Figure 6.3 shows the resulting model after centering both attractiveness and intelligence. When you compare this to the corresponding plot in Figure 6.2, you can see that the only real difference is in the labels for the x-axis and the scale for intelligence. In all other respects, the uncentered and centered models predict the same relations between attractiveness and liking, and the models provide an equally good account, providing the same prediction errors.

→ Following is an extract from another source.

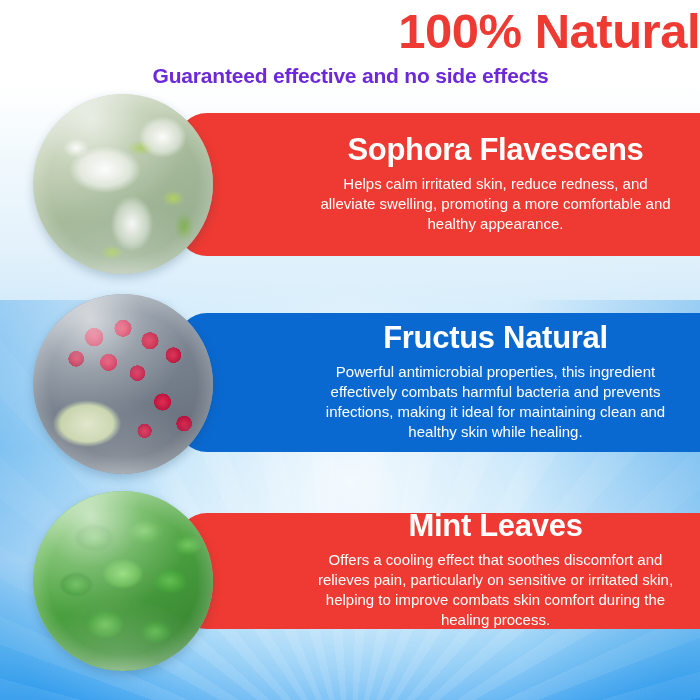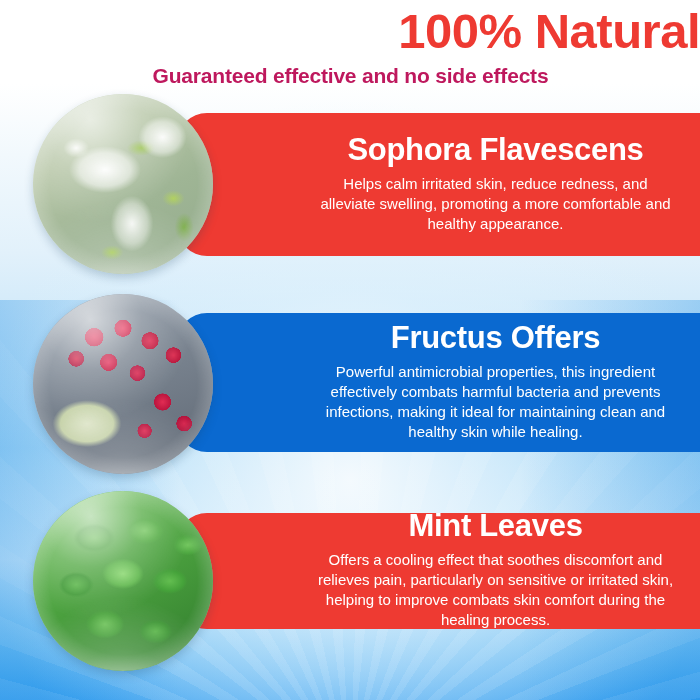"Guaranteed effective and no side" .subtitle { color: #be185d -> #6d28d9 }
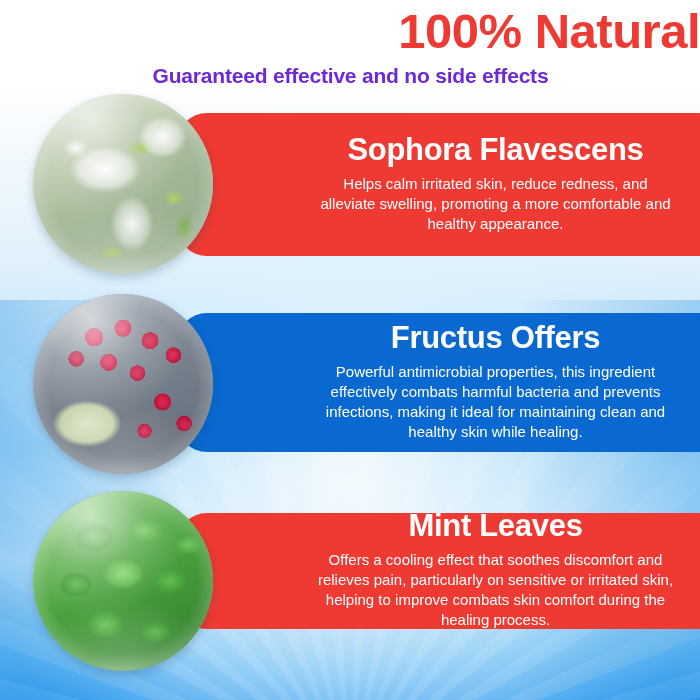"Fructus Offers" div.band-title { text: Offers -> Natural }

Liking as a function of centered attractiveness for different levels of (centered) intelligence in a model including an interaction between attractiveness and intelligence. Note that the actual values of liking, attractiveness, and intelligence, are whole numbers (ratings on a scale between 1 and 10). For visualization purposes, the values have been randomly jittered by adding a Normal-distributed displacement term.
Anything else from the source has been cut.